Content starts
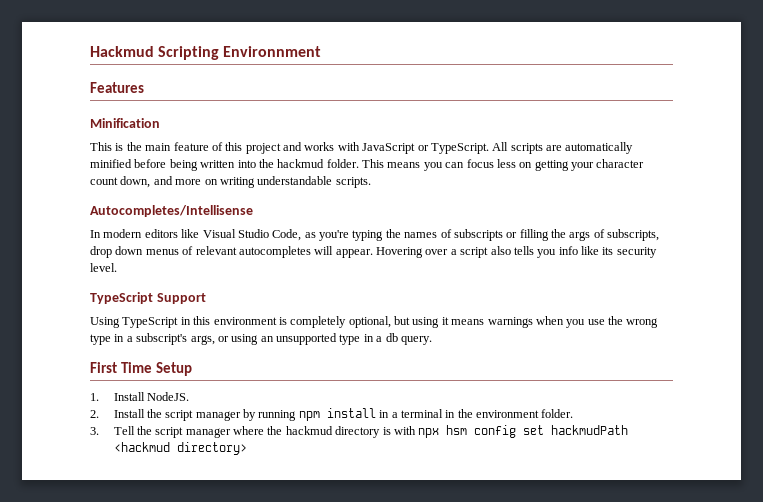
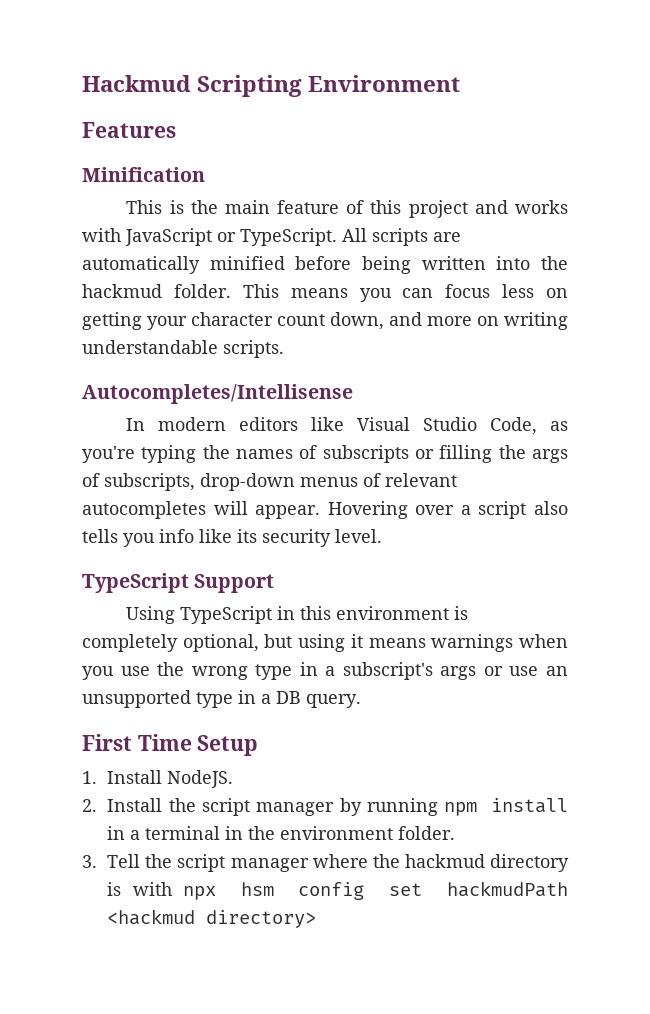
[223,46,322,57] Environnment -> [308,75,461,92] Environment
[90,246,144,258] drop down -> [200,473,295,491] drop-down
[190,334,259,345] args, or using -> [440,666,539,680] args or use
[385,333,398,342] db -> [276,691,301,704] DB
Content ends
Content starts
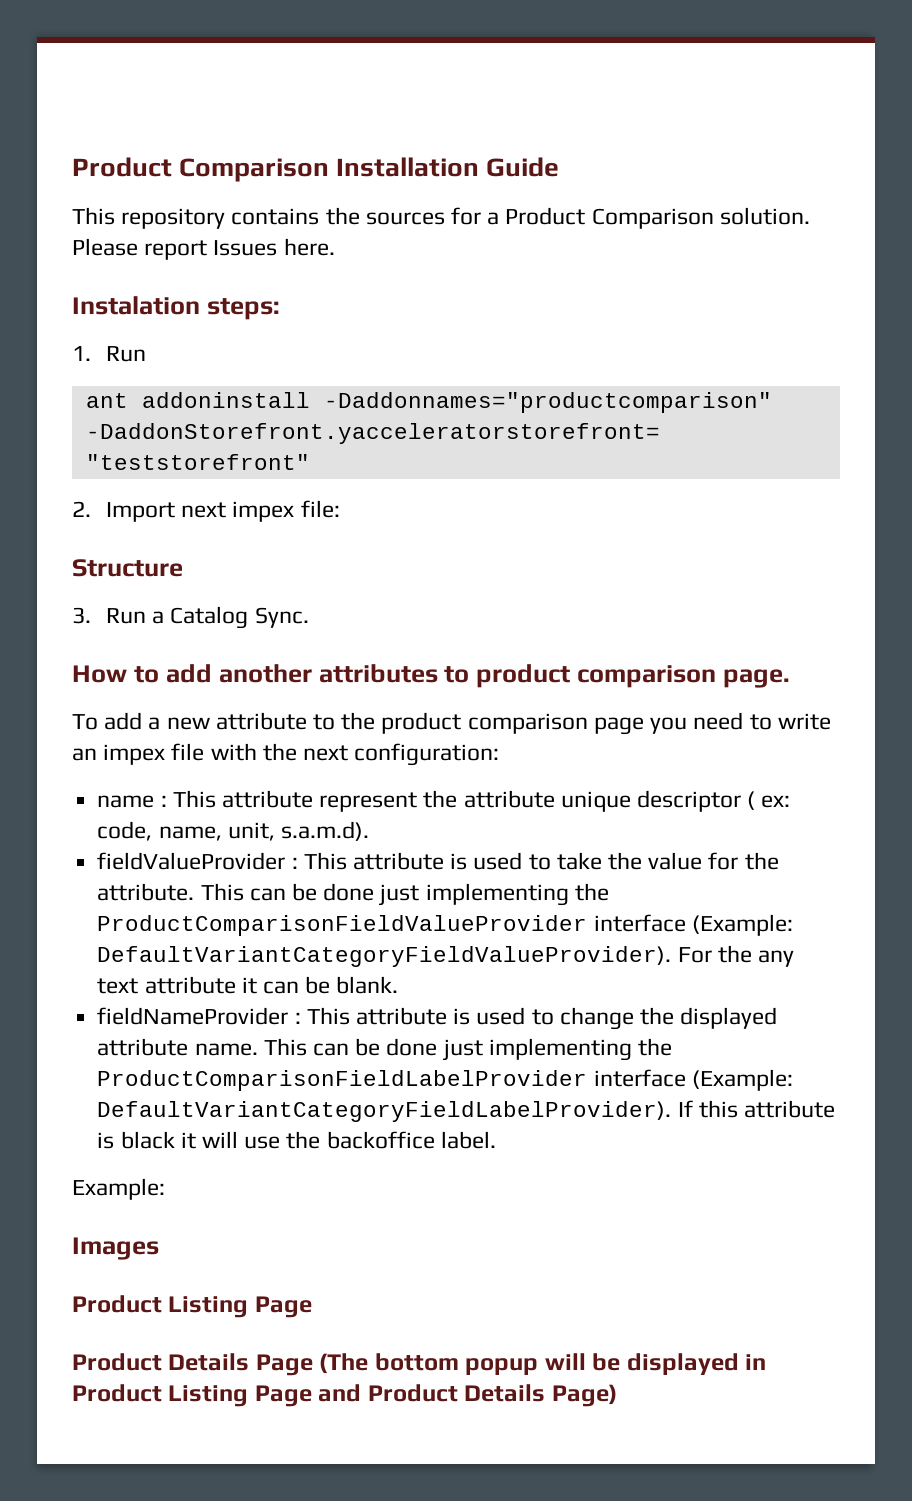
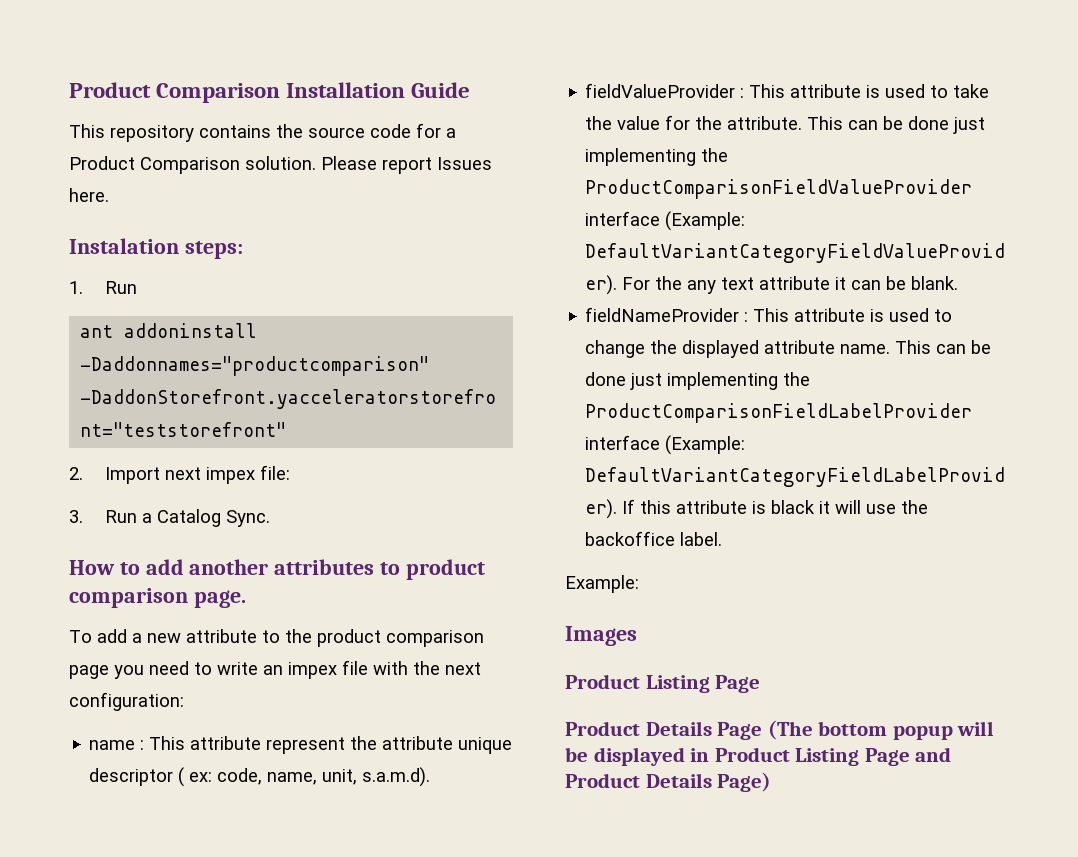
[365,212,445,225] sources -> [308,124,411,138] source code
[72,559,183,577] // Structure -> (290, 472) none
Content ends
Content starts
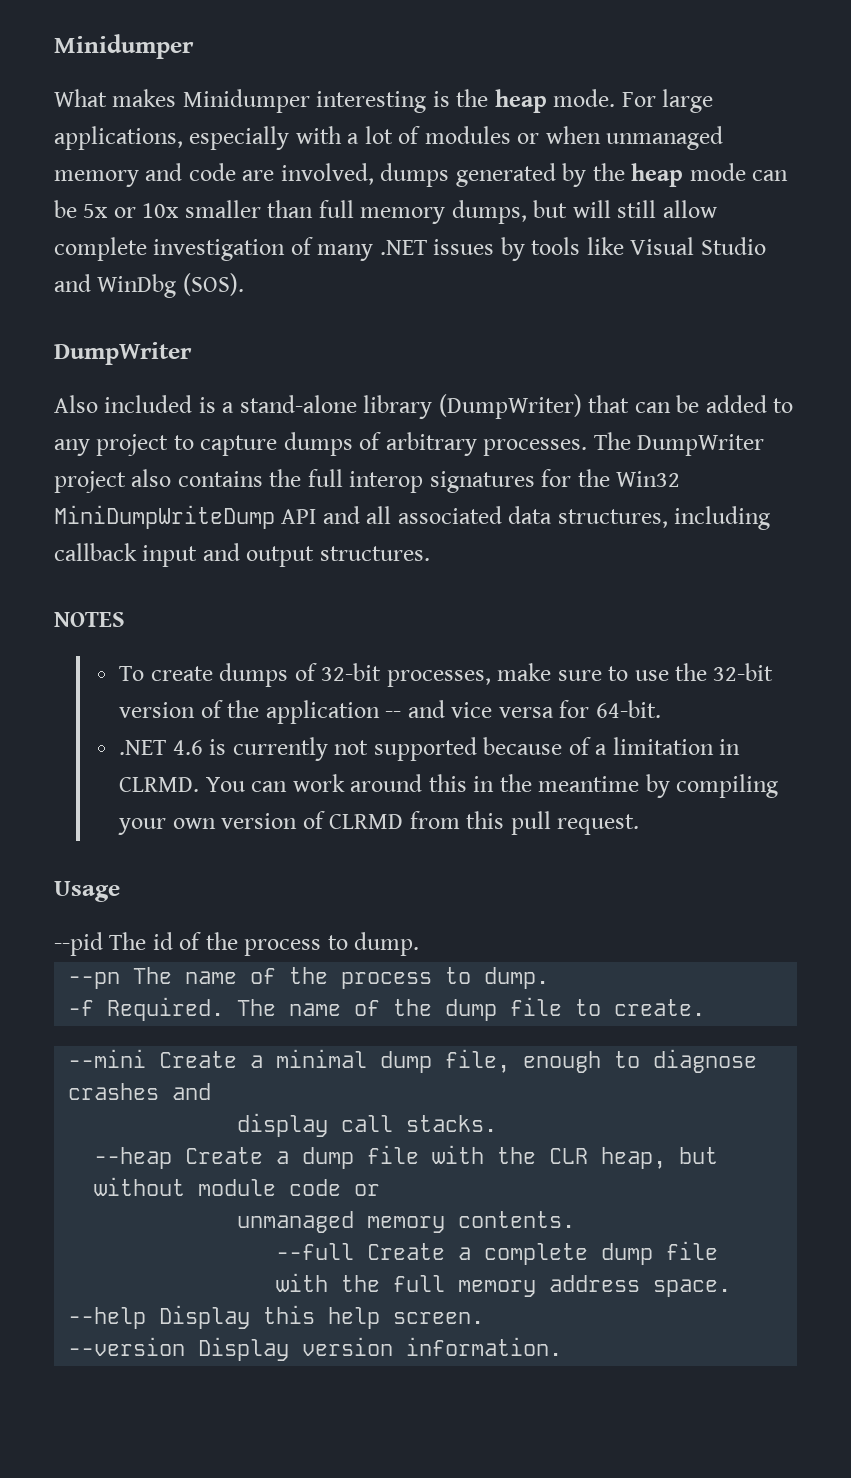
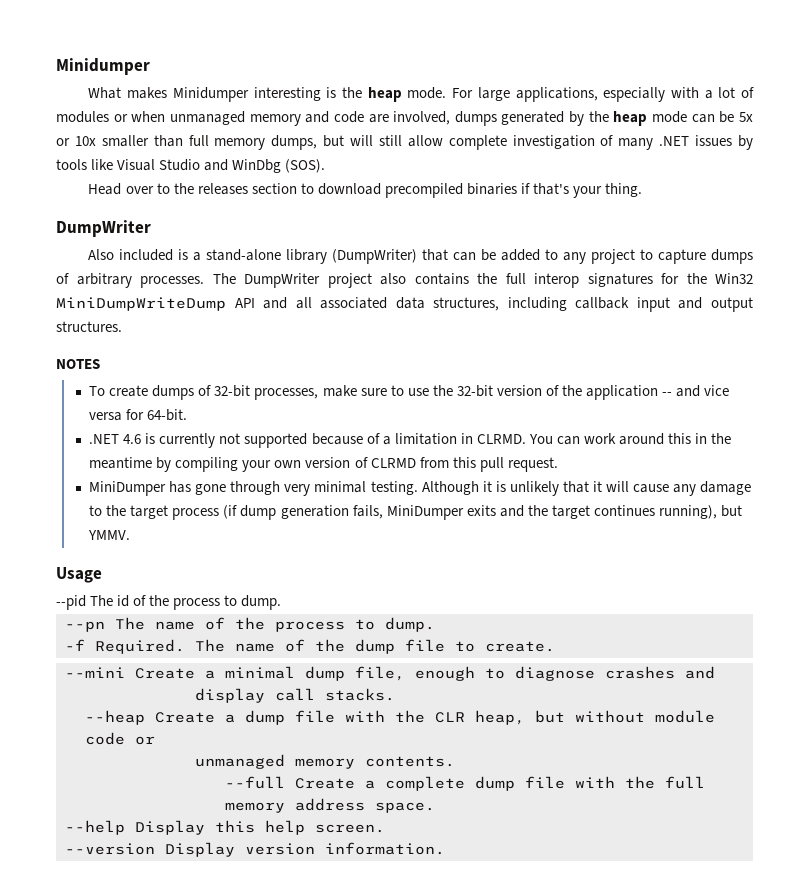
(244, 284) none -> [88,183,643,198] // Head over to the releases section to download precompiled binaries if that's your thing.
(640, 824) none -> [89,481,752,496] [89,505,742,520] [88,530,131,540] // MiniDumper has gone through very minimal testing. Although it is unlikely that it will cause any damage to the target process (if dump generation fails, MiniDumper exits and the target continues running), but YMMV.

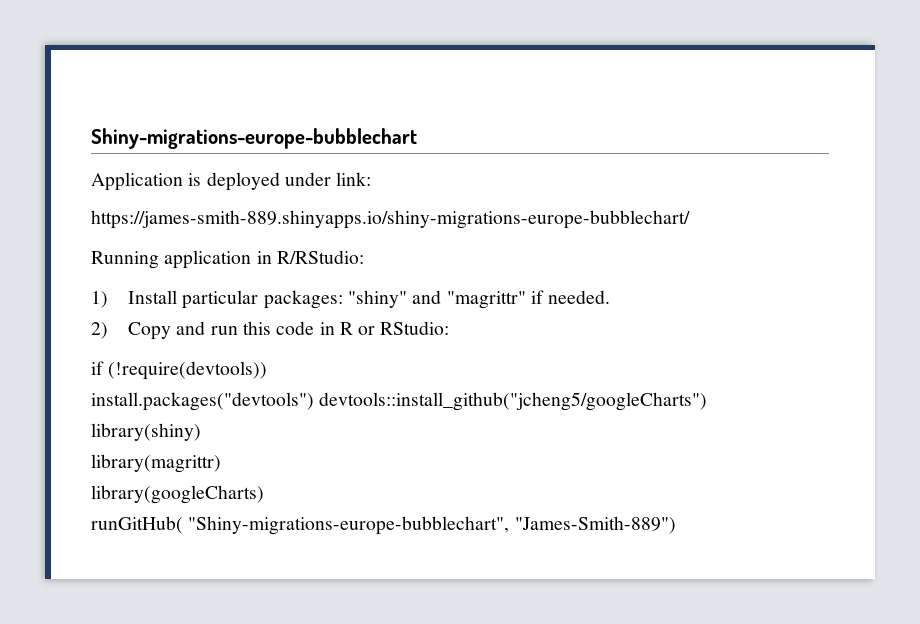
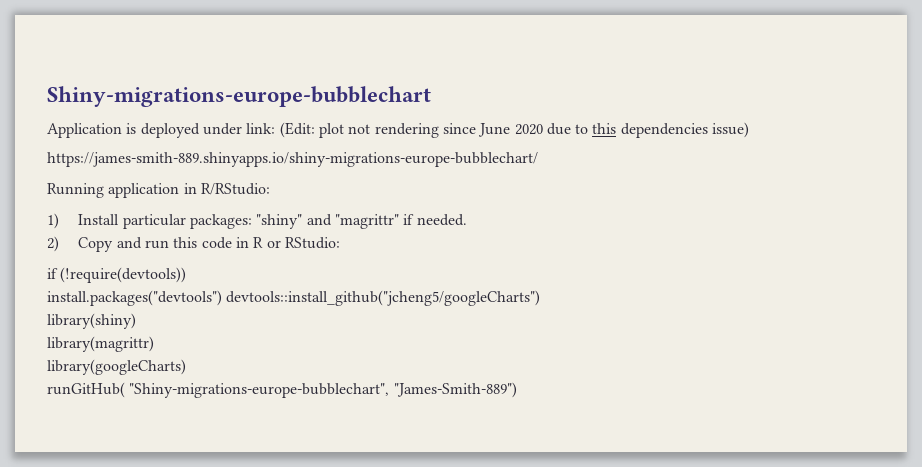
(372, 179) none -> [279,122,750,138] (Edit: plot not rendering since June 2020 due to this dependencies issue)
Content ends
▸ What this task involves
Among the entries above, locate the lines containing "[190,334,259,345] args, or" and "[385,333,398,342] db -> [276,691,301,704] DB", and transcribe exactly those two lines and all lines between.

▸ Written response
[190,334,259,345] args, or using -> [440,666,539,680] args or use
[385,333,398,342] db -> [276,691,301,704] DB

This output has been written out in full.